Issues of safety, solutions of hope: Housatonic meeting keeps dialogue on race in Berkshires going
GREAT BARRINGTON>> The community took a step forward toward forging solutions to the county's issues with racism on Thursday at a meeting of the Multicultural BRIDGE Racial Justice Task Force at Housatonic's Unitarian Universalist Church.
"If we keep ignoring this problem, things won't change for decades," said Jade James, 17, a black student at Miss Hall's School. "We can't stop working once things temporarily get better."
BRIDGE holds a meeting every first Thursday of the month at the Unitarian Univeralist Church to discuss issues surrounding racial justice. About 30 people attended Thursday's meeting.
The meeting was called after news of a recent racist threat at Monument Mountain Regional High School in Great Barrington. After a black football player on the school team "took a knee" during the National Anthem — an increasingly popular form of protest around the country against the killings of black men by police — another student reportedly threatened to "lynch" him and "use his body for target practice."
The school took disciplinary action against the accused, although privacy rules preclude that punishment from becoming public. The Berkshire Record, a weekly paper in Great Barrington, reported that the accused student claimed the accusations were "a pack of lies."
Gwendolyn VanSant, BRIDGE director and founder, said that the focus needed to be on moving forward to address issues of prejudice, privilege and safety.
"We don't have to sit and deliberate about the details," VanSant said. "There's been enough of a response to this incident that shows that this meeting is needed."
VanSant asked the crowd of about 30 to share their concerns about the issues they believe the community faces.
Safety was a recurring topic.
Sabrina Allard, the mentor coordinator for the Railroad Street Youth Project, said her experiences growing up in the Berkshires led her to understand there would be people who hated her because of the darker color of her skin.

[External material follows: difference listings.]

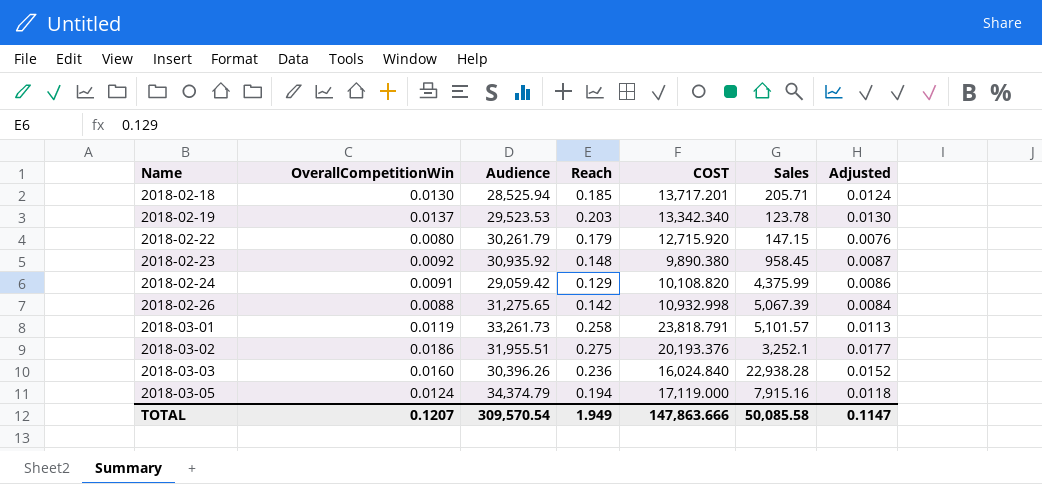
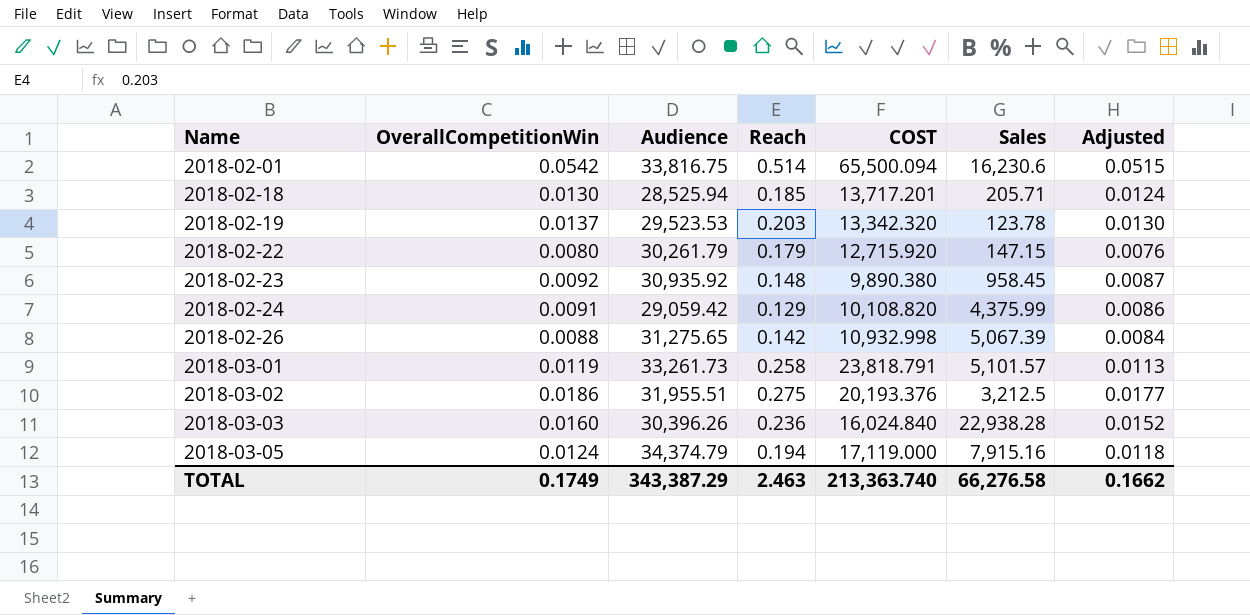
row 2018-02-01: none -> 0.0542 | 33,816.75 | 0.514 | 65,500.094 | 16,230.6 | 0.0515
2018-02-19 | COST: 13,342.340 -> 13,342.320
2018-03-02 | Sales: 3,252.1 -> 3,212.5
TOTAL | OverallCompetitionWin: 0.1207 -> 0.1749
TOTAL | Audience: 309,570.54 -> 343,387.29
TOTAL | Reach: 1.949 -> 2.463
TOTAL | COST: 147,863.666 -> 213,363.740
TOTAL | Sales: 50,085.58 -> 66,276.58
TOTAL | Adjusted: 0.1147 -> 0.1662

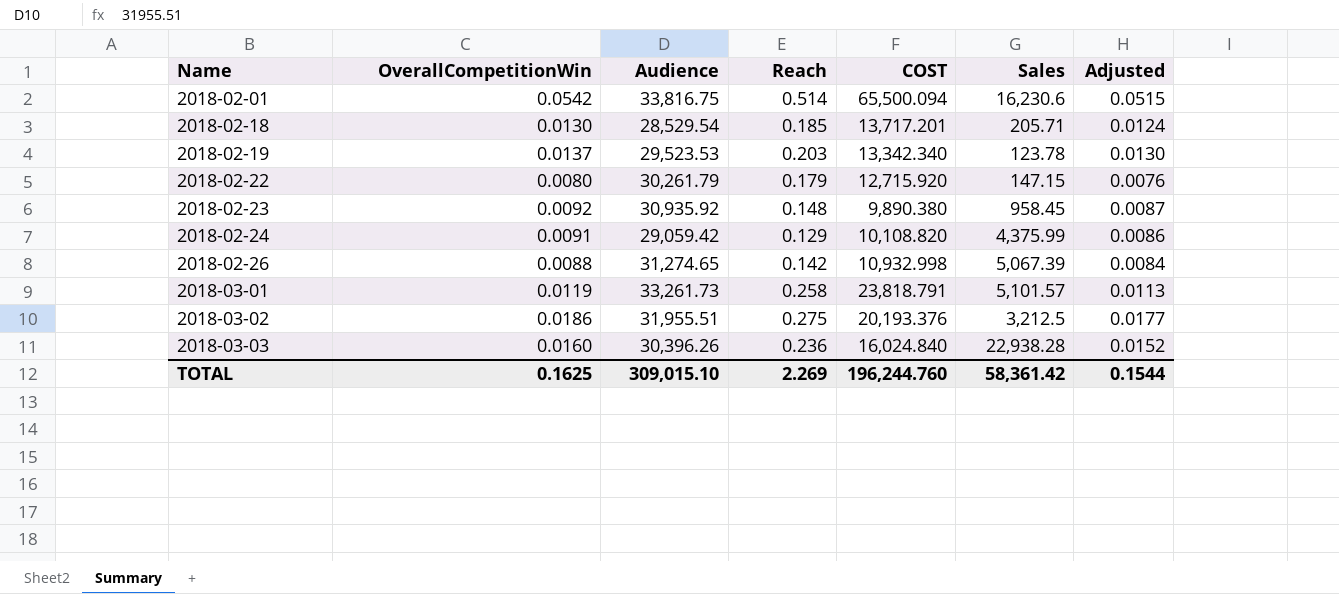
row 2018-03-05: 0.0124 | 34,374.79 | 0.194 | 17,119.000 | 7,915.16 | 0.0118 -> none
2018-02-18 | Audience: 28,525.94 -> 28,529.54
2018-02-19 | COST: 13,342.320 -> 13,342.340
2018-02-26 | Audience: 31,275.65 -> 31,274.65
TOTAL | OverallCompetitionWin: 0.1749 -> 0.1625
TOTAL | Audience: 343,387.29 -> 309,015.10
TOTAL | Reach: 2.463 -> 2.269
TOTAL | COST: 213,363.740 -> 196,244.760
TOTAL | Sales: 66,276.58 -> 58,361.42
TOTAL | Adjusted: 0.1662 -> 0.1544

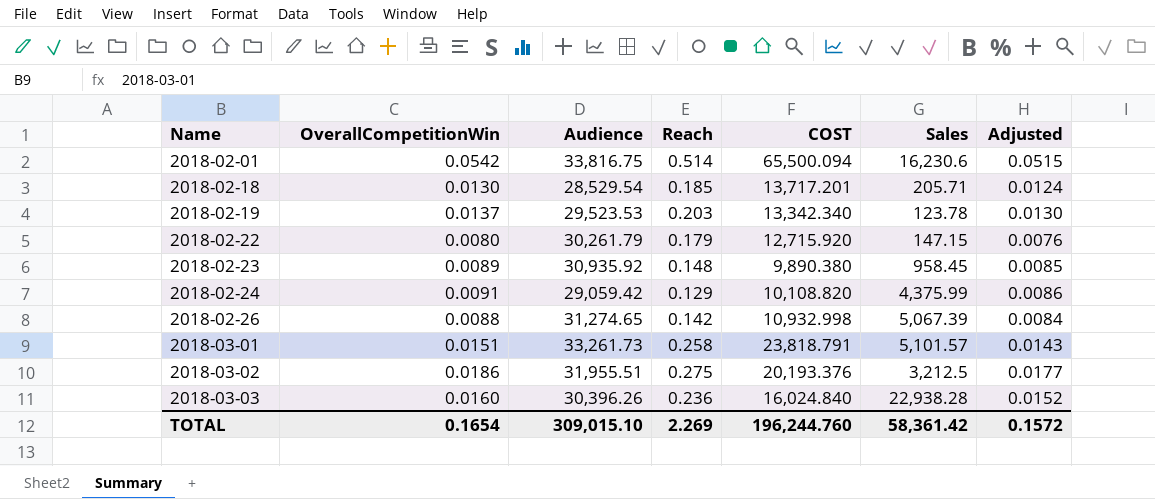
2018-02-23 | OverallCompetitionWin: 0.0092 -> 0.0089
2018-02-23 | Adjusted: 0.0087 -> 0.0085
2018-03-01 | OverallCompetitionWin: 0.0119 -> 0.0151
2018-03-01 | Adjusted: 0.0113 -> 0.0143
TOTAL | OverallCompetitionWin: 0.1625 -> 0.1654
TOTAL | Adjusted: 0.1544 -> 0.1572

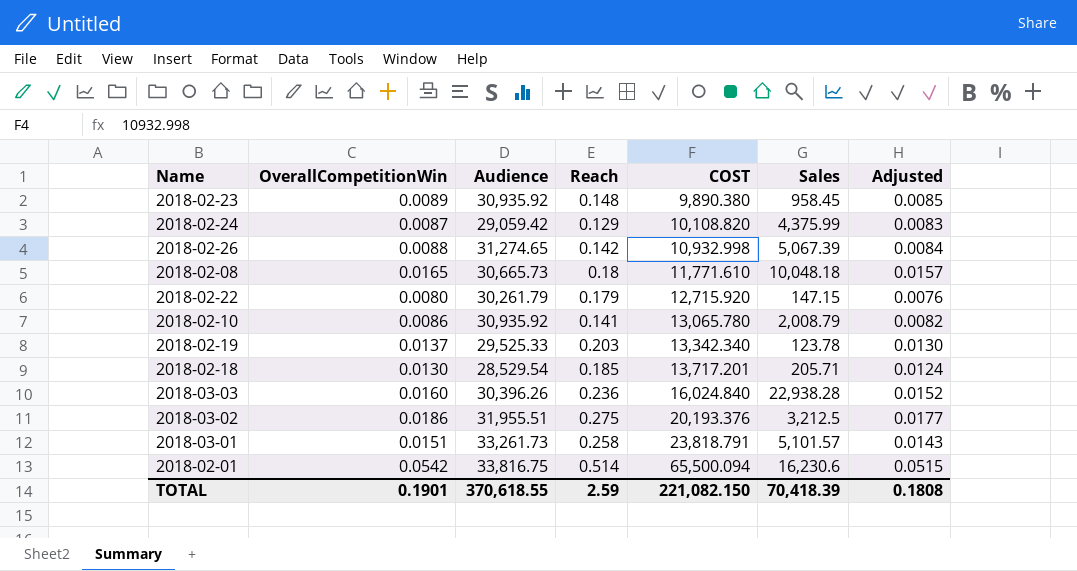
row order: Name ascending -> COST ascending
2018-02-24 | OverallCompetitionWin: 0.0091 -> 0.0087
2018-02-24 | Adjusted: 0.0086 -> 0.0083
row 2018-02-08: none -> 0.0165 | 30,665.73 | 0.18 | 11,771.610 | 10,048.18 | 0.0157
row 2018-02-10: none -> 0.0086 | 30,935.92 | 0.141 | 13,065.780 | 2,008.79 | 0.0082
2018-02-19 | Audience: 29,523.53 -> 29,525.33
TOTAL | OverallCompetitionWin: 0.1654 -> 0.1901
TOTAL | Audience: 309,015.10 -> 370,618.55
TOTAL | Reach: 2.269 -> 2.59
TOTAL | COST: 196,244.760 -> 221,082.150
TOTAL | Sales: 58,361.42 -> 70,418.39
TOTAL | Adjusted: 0.1572 -> 0.1808

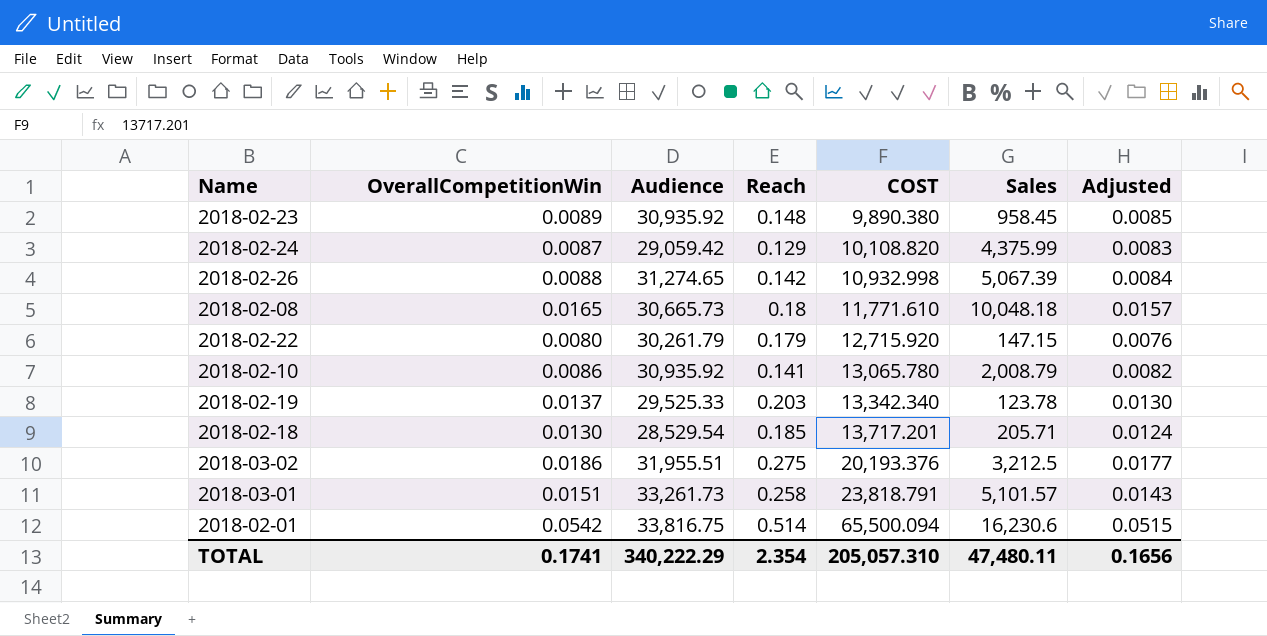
row 2018-03-03: 0.0160 | 30,396.26 | 0.236 | 16,024.840 | 22,938.28 | 0.0152 -> none
TOTAL | OverallCompetitionWin: 0.1901 -> 0.1741
TOTAL | Audience: 370,618.55 -> 340,222.29
TOTAL | Reach: 2.59 -> 2.354
TOTAL | COST: 221,082.150 -> 205,057.310
TOTAL | Sales: 70,418.39 -> 47,480.11
TOTAL | Adjusted: 0.1808 -> 0.1656

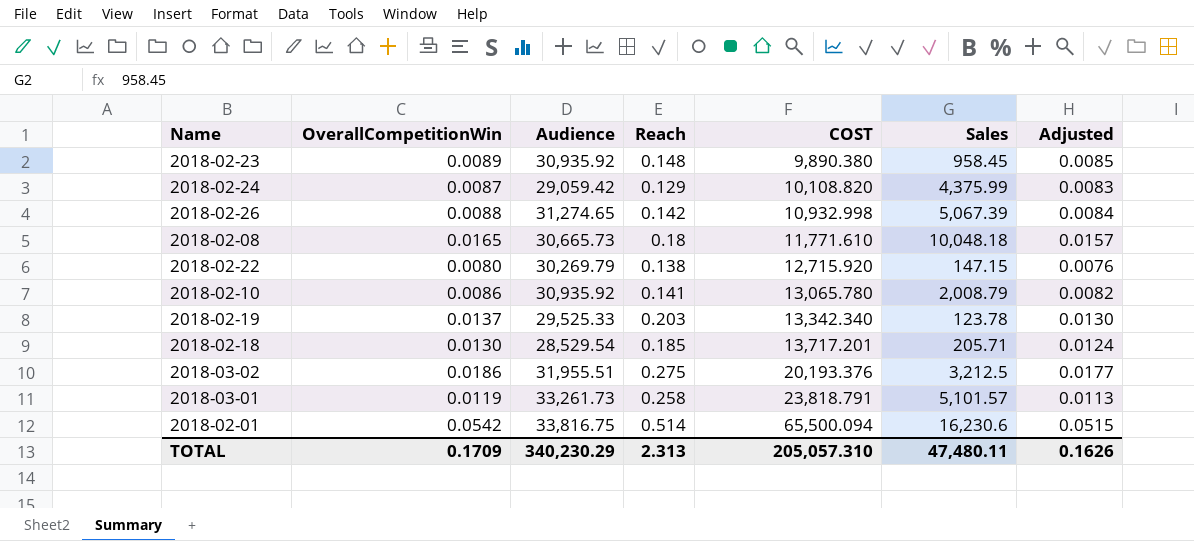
2018-02-22 | Audience: 30,261.79 -> 30,269.79
2018-02-22 | Reach: 0.179 -> 0.138
2018-03-01 | OverallCompetitionWin: 0.0151 -> 0.0119
2018-03-01 | Adjusted: 0.0143 -> 0.0113
TOTAL | OverallCompetitionWin: 0.1741 -> 0.1709
TOTAL | Audience: 340,222.29 -> 340,230.29
TOTAL | Reach: 2.354 -> 2.313
TOTAL | Adjusted: 0.1656 -> 0.1626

Allard remembered being a child in the Berkshires and not being particularly aware of race. But that changed when she was 9 and some of her friends would have to warn her before coming over that there might be people in their house — a grandfather, maybe, an uncle — who wouldn't like her because she was biracial.
"That was when I stopped feeling safe," she said.
VanSant agreed. She pointed out to the white people in the crowd that their ideas of safety and the ideas of safety of communities of color were fundamentally different.
"Black children have different rules when they go out in the world," she explained.
Pastor Akilah Edgerton of Miss Hall's School in Pittsfield said that differences can lead to troubles down the road.
"When you feel misunderstood or isolated, you can feel targeted and alone in your community," she said
The meeting addressed that isolation. Stephanie Wright, a teacher at Mount Everett Regional High School in Sheffield, said that the insular whiteness of town and private institutions in the Berkshires makes it difficult for people of color like her to feel they are a part of their community.
"People say they want to change," she said. "But it's always the same families in the boardrooms, down the hall in the offices.
The crowd discussed solutions and ways to keep the dialogue going.
There are events scheduled for the coming month that are intended to foster continuing community discussion. On Sunday, the Berkshire Human Rights Speaker Series will host a talk by Professor Whitney Battle-Baptiste of UMASS Amherst on Why Black Lives Matter Now at the Unitarian Church in Housatonic. On Oct. 26, the DuBois Educational Series Lecture will present a talk by African American historian Paula Giddings.
The Railroad Street Youth Project has developed a program for youth to receive messages of support from the community. The program asks that people send postcards to the youth center to show their support.
"The youth need to know the community stands with them," Kamal Johnson, the organization's Deputy Director, told The Eagle earlier on Thursday. "Feeling alone just adds to the stress."
In response to the recent incident, the local NAACP is calling for allies and supporters to show up at the next two home games at Monument to take a knee in solidarity with the victim of the racist threat. The games start at seven p.m.
The action was mentioned at the meeting and those in attendance were invited to be there in solidarity.
It's important to show up, James said.
"Right now there is a boy who is at home whose life is in danger because he took a knee," she said. "That is not right."